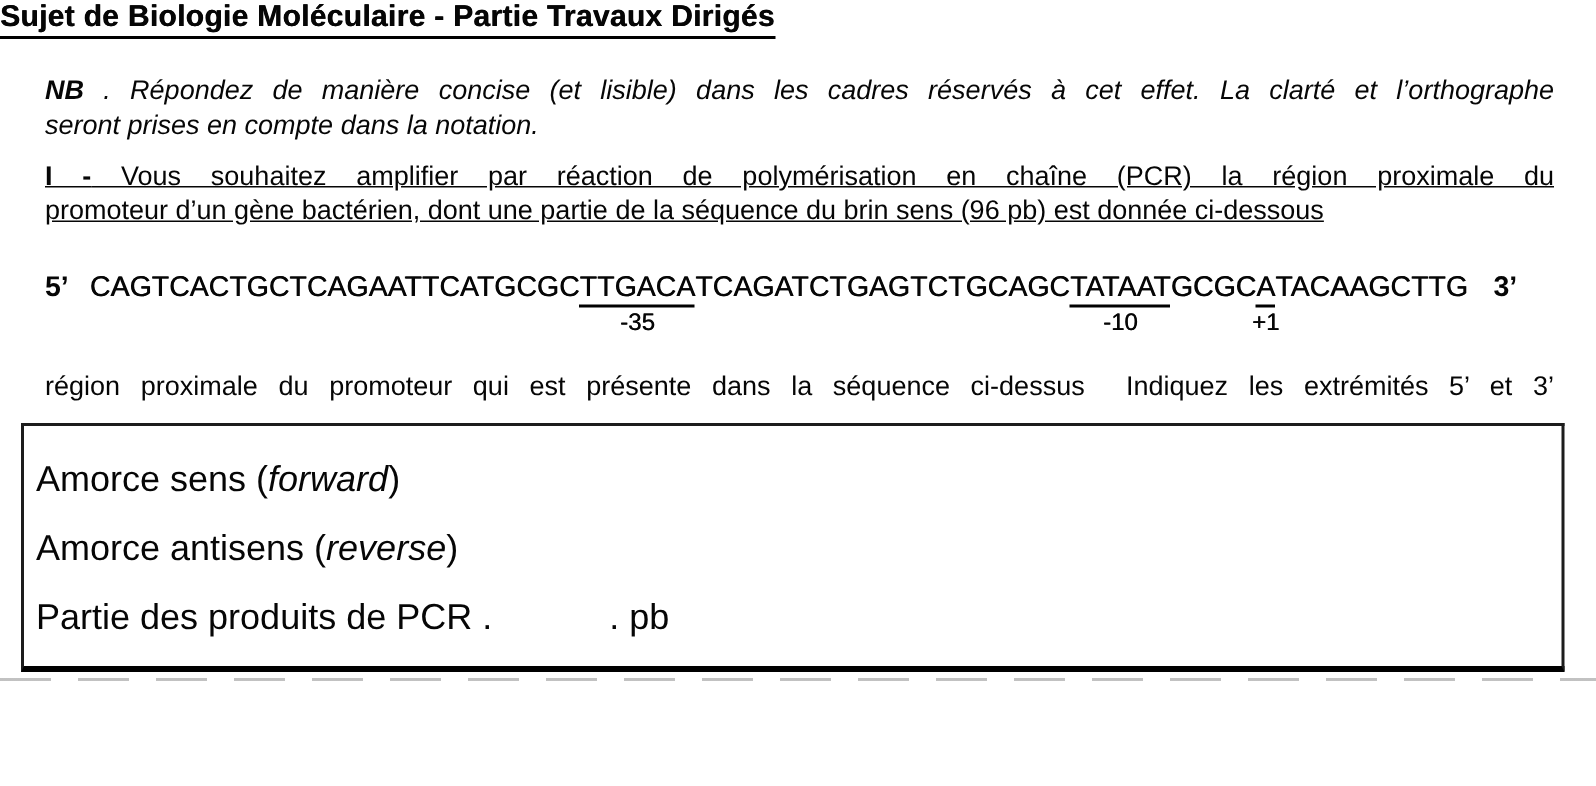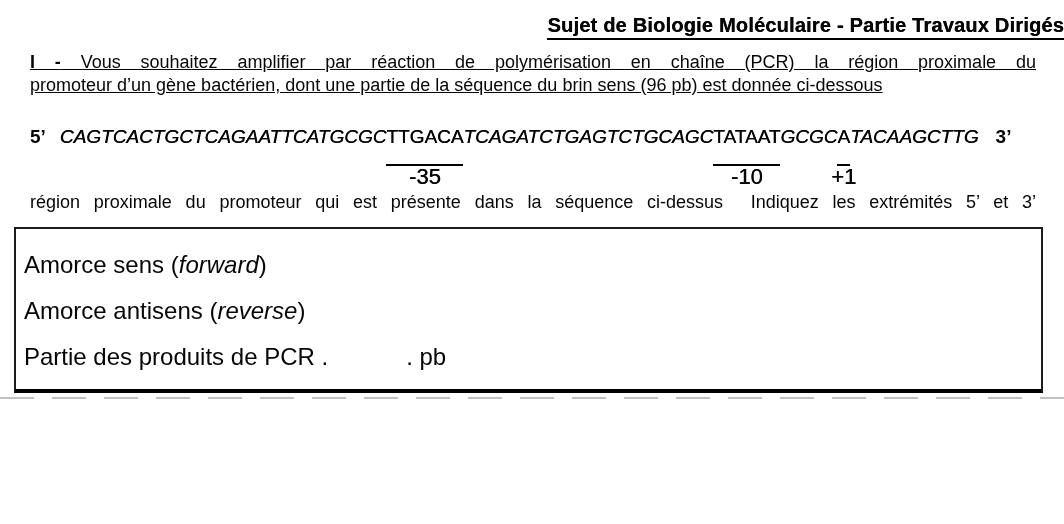--- a/index.html
+++ b/index.html
@@ -5,21 +5,21 @@
   html,body{margin:0;padding:0;background:#ffffff;}
   body{
     width:1064px;height:524px;overflow:hidden;
     font-family:"Liberation Sans","DejaVu Sans",sans-serif;
     color:#060606;
     -webkit-font-smoothing:antialiased;
   }
   .page{position:relative;width:1064px;height:524px;background:#fff;}
 
   
-  .title-row{padding-top:14px;text-align:right;}
+  .title-row{padding-top:0;text-align:left;}
   .title{
     display:inline-block;font-size:20px;font-weight:bold;
     border-bottom:2px solid #000;padding-bottom:1px;
     letter-spacing:0.2px;
     text-shadow:0.3px 0 0 currentColor;
   }
 
   
   .para{margin:0 28px 0 30px;font-size:18px;line-height:23px;}
   .line{display:block;white-space:pre-wrap;}
@@ -34,29 +34,29 @@
   .seq-row{
     margin-top:29px;margin-left:30px;
     font-size:19px;line-height:22px;
     white-space:nowrap;
     text-shadow:0.35px 0 0 currentColor;
     height:46px;
   }
   .prime{font-weight:bold;text-shadow:none;}
   .prime.left{margin-right:14px;}
   .prime.right{margin-left:17px;}
-  .seg{display:inline;font-style:italic;}
+  .seg{display:inline;}
   .useg{
     position:relative;display:inline-block;
-    border-bottom:2px solid #000;padding-bottom:16px;text-align:right;
+    border-bottom:2px solid #000;padding-bottom:0px;text-align:right;
   }
   .seg-label{
     position:absolute;top:calc(100% + 2px);left:50%;
     transform:translateX(-50%);
-    font-size:22px;text-shadow:0.35px 0 0 currentColor;
+    font-size:16px;text-shadow:0.35px 0 0 currentColor;
   }
 
   
   .answer-box{
     margin:13px 0 0 14px;
     width:1029px;box-sizing:border-box;
     border:2px solid #1c1c1c;
     border-bottom:4px solid #000;
     padding:24px 10px 21px 8px;
     font-size:24px;line-height:23px;
@@ -75,20 +75,24 @@
 </style>
 </head>
 <body>
 
 <div class="page">
 
   <div class="title-row">
     <span class="title">Sujet de Biologie Moléculaire - Partie Travaux Dirigés</span>
   </div>
 
+  <div class="para nb">
+    <span class="jline"><span class="bold">NB</span><span> . Répondez de manière concise (et lisible) dans les cadres réservés à cet effet. La clarté et l’orthographe</span></span>
+    <span class="line">seront prises en compte dans la notation.</span>
+  </div>
 
   <div class="para intro">
     <span class="jline"><span class="bold">I -</span><span> Vous souhaitez amplifier par réaction de polymérisation en chaîne (PCR) la région proximale du</span></span>
     <span class="line">promoteur d’un gène bactérien, dont une partie de la séquence du brin sens (96 pb) est donnée ci-dessous</span>
   </div>
 
   <div class="seq-row"><span class="prime left">5’</span><span class="seq"><span class="seg">CAGTCACTGCTCAGAATTCATGCGC</span><span class="useg"><span>TTGACA</span><span class="seg-label">-35</span></span><span class="seg">TCAGATCTGAGTCTGCAGC</span><span class="useg"><span>TATAAT</span><span class="seg-label">-10</span></span><span class="seg">GCGC</span><span class="useg"><span>A</span><span class="seg-label">+1</span></span><span class="seg">TACAAGCTTG</span></span><span class="prime right">3’</span></div>
 
   <div class="para qa">
     <span class="jline">région proximale du promoteur qui est présente dans la séquence ci-dessus  Indiquez les extrémités 5’ et 3’</span>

****************************************

> **WHAT IS EXPECTED**
Repeat the material verbatim. Do not carry over any picture.

> **RESULT FOR THIS EXERCISE**
--- a/index.html
+++ b/index.html
@@ -5,21 +5,21 @@
   html,body{margin:0;padding:0;background:#ffffff;}
   body{
     width:1064px;height:524px;overflow:hidden;
     font-family:"Liberation Sans","DejaVu Sans",sans-serif;
     color:#060606;
     -webkit-font-smoothing:antialiased;
   }
   .page{position:relative;width:1064px;height:524px;background:#fff;}
 
   
-  .title-row{padding-top:14px;text-align:right;}
+  .title-row{padding-top:0;text-align:left;}
   .title{
     display:inline-block;font-size:20px;font-weight:bold;
     border-bottom:2px solid #000;padding-bottom:1px;
     letter-spacing:0.2px;
     text-shadow:0.3px 0 0 currentColor;
   }
 
   
   .para{margin:0 28px 0 30px;font-size:18px;line-height:23px;}
   .line{display:block;white-space:pre-wrap;}
@@ -34,29 +34,29 @@
   .seq-row{
     margin-top:29px;margin-left:30px;
     font-size:19px;line-height:22px;
     white-space:nowrap;
     text-shadow:0.35px 0 0 currentColor;
     height:46px;
   }
   .prime{font-weight:bold;text-shadow:none;}
   .prime.left{margin-right:14px;}
   .prime.right{margin-left:17px;}
-  .seg{display:inline;font-style:italic;}
+  .seg{display:inline;}
   .useg{
     position:relative;display:inline-block;
-    border-bottom:2px solid #000;padding-bottom:16px;text-align:right;
+    border-bottom:2px solid #000;padding-bottom:0px;text-align:right;
   }
   .seg-label{
     position:absolute;top:calc(100% + 2px);left:50%;
     transform:translateX(-50%);
-    font-size:22px;text-shadow:0.35px 0 0 currentColor;
+    font-size:16px;text-shadow:0.35px 0 0 currentColor;
   }
 
   
   .answer-box{
     margin:13px 0 0 14px;
     width:1029px;box-sizing:border-box;
     border:2px solid #1c1c1c;
     border-bottom:4px solid #000;
     padding:24px 10px 21px 8px;
     font-size:24px;line-height:23px;
@@ -75,20 +75,24 @@
 </style>
 </head>
 <body>
 
 <div class="page">
 
   <div class="title-row">
     <span class="title">Sujet de Biologie Moléculaire - Partie Travaux Dirigés</span>
   </div>
 
+  <div class="para nb">
+    <span class="jline"><span class="bold">NB</span><span> . Répondez de manière concise (et lisible) dans les cadres réservés à cet effet. La clarté et l’orthographe</span></span>
+    <span class="line">seront prises en compte dans la notation.</span>
+  </div>
 
   <div class="para intro">
     <span class="jline"><span class="bold">I -</span><span> Vous souhaitez amplifier par réaction de polymérisation en chaîne (PCR) la région proximale du</span></span>
     <span class="line">promoteur d’un gène bactérien, dont une partie de la séquence du brin sens (96 pb) est donnée ci-dessous</span>
   </div>
 
   <div class="seq-row"><span class="prime left">5’</span><span class="seq"><span class="seg">CAGTCACTGCTCAGAATTCATGCGC</span><span class="useg"><span>TTGACA</span><span class="seg-label">-35</span></span><span class="seg">TCAGATCTGAGTCTGCAGC</span><span class="useg"><span>TATAAT</span><span class="seg-label">-10</span></span><span class="seg">GCGC</span><span class="useg"><span>A</span><span class="seg-label">+1</span></span><span class="seg">TACAAGCTTG</span></span><span class="prime right">3’</span></div>
 
   <div class="para qa">
     <span class="jline">région proximale du promoteur qui est présente dans la séquence ci-dessus  Indiquez les extrémités 5’ et 3’</span>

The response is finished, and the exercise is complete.